Task directions:
All lines after the one containing "Papier Mache - Full" are needed, along with that line itself. Please repeat them exactly through the end of the entries.

━━ Data extract ━━

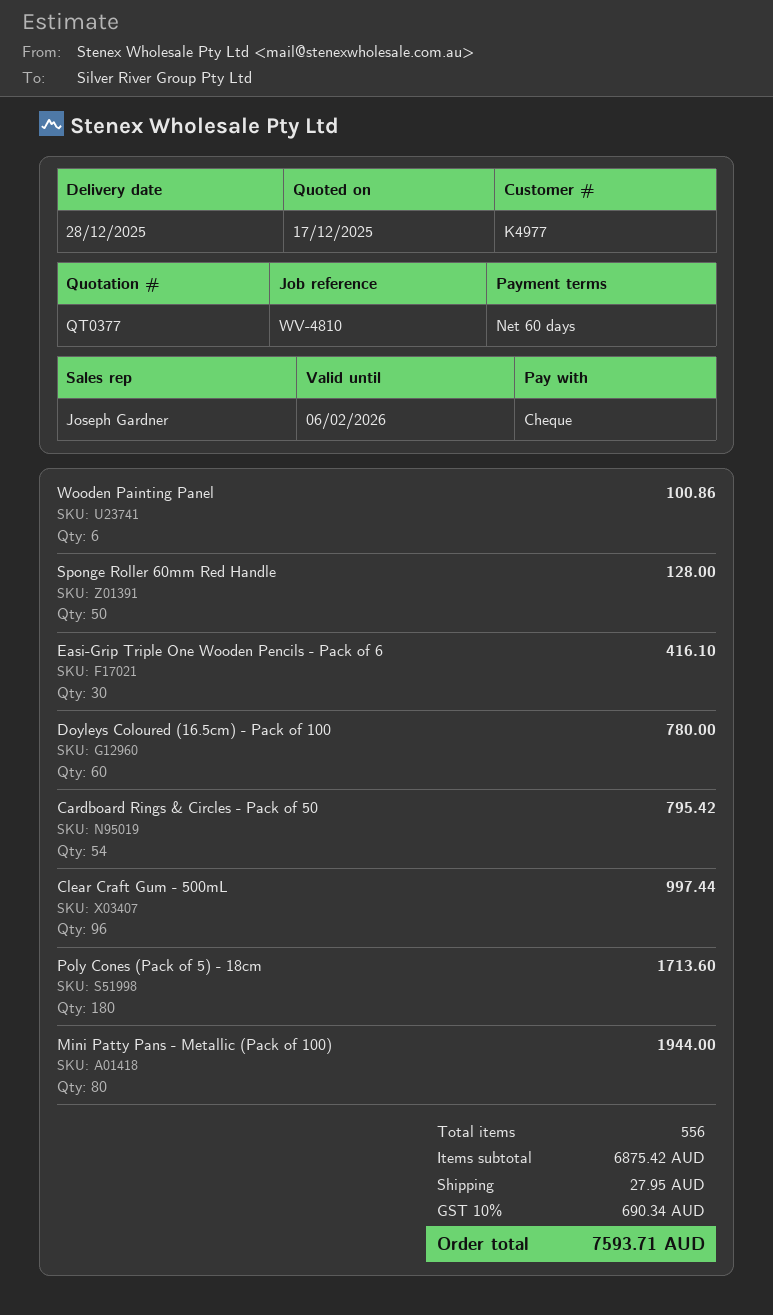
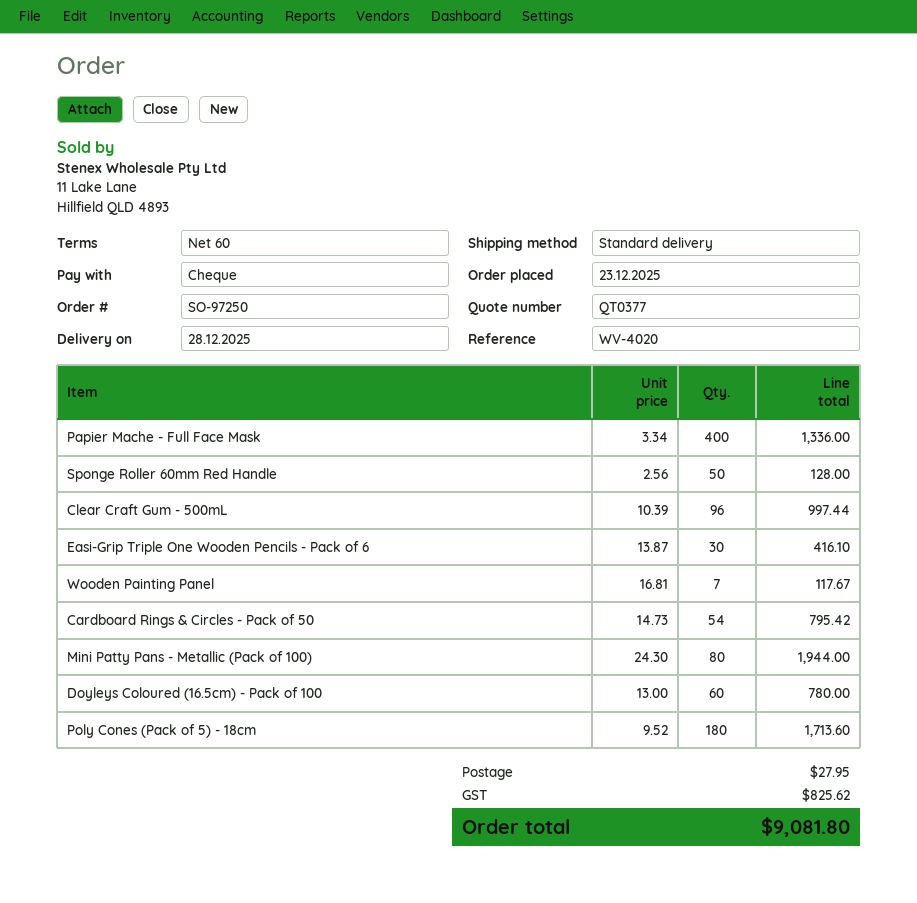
reference: WV-4810 -> WV-4020
Wooden Painting Panel: 6 for 100.86 -> 7 for 117.67
Papier Mache - Full Face Mask: none -> 400 for 1336.00
tax: 690.34 -> 825.62
total: 7593.71 -> 9081.80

━━━

Response area:
Papier Mache - Full Face Mask: none -> 400 for 1336.00
tax: 690.34 -> 825.62
total: 7593.71 -> 9081.80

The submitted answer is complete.